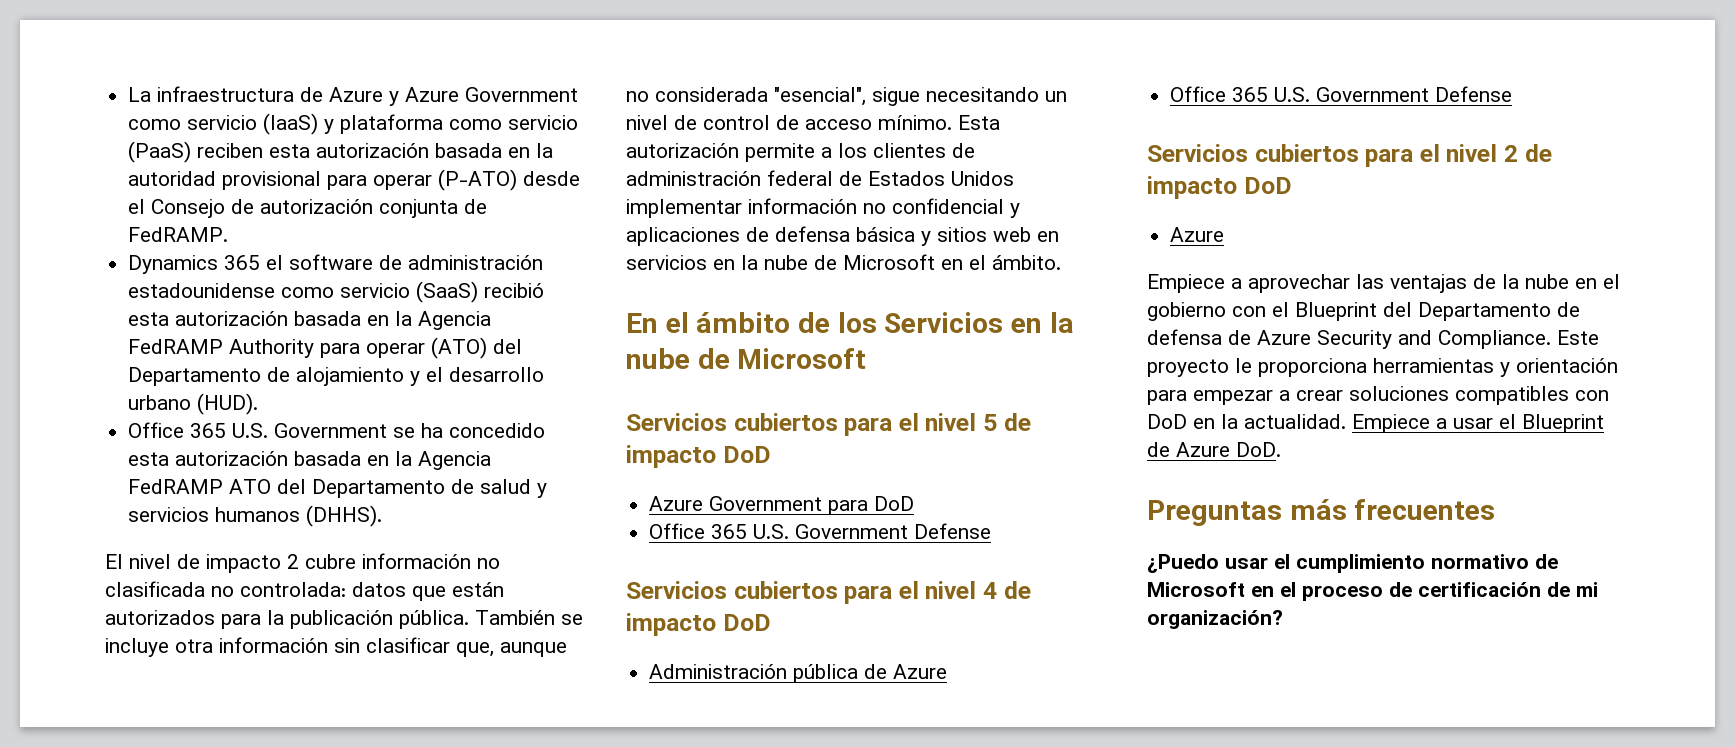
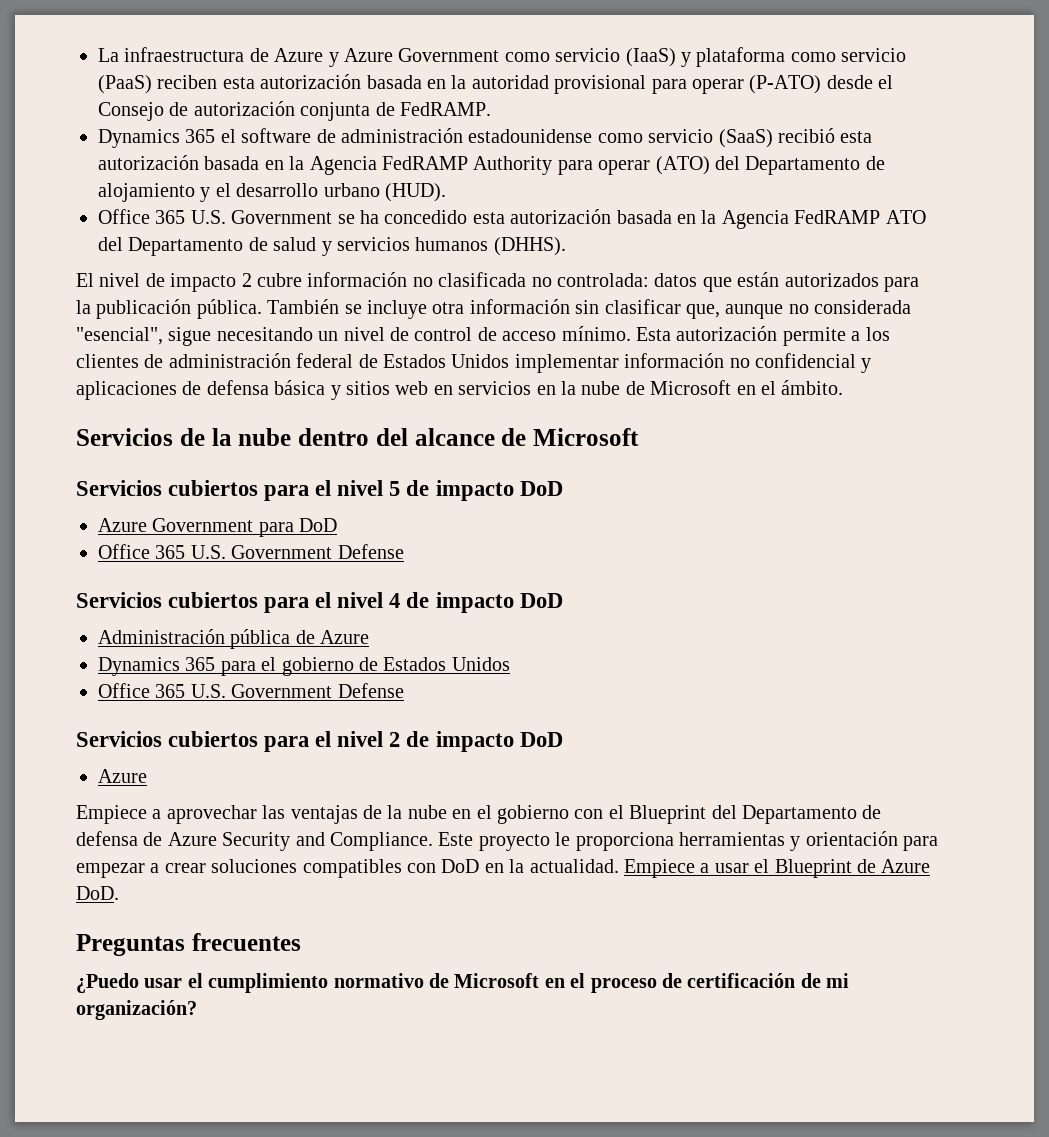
- En el ámbito de los Servicios en la nube de Microsoft
+ Servicios de la nube dentro del alcance de Microsoft
+ Dynamics 365 para el gobierno de Estados Unidos
- Preguntas más frecuentes
+ Preguntas frecuentes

· · · · ·

> GOAL OF THE EXERCISE
Copy out the data above exactly, except the pictures.

> RESULT OF THIS EXERCISE
- En el ámbito de los Servicios en la nube de Microsoft
+ Servicios de la nube dentro del alcance de Microsoft
+ Dynamics 365 para el gobierno de Estados Unidos
- Preguntas más frecuentes
+ Preguntas frecuentes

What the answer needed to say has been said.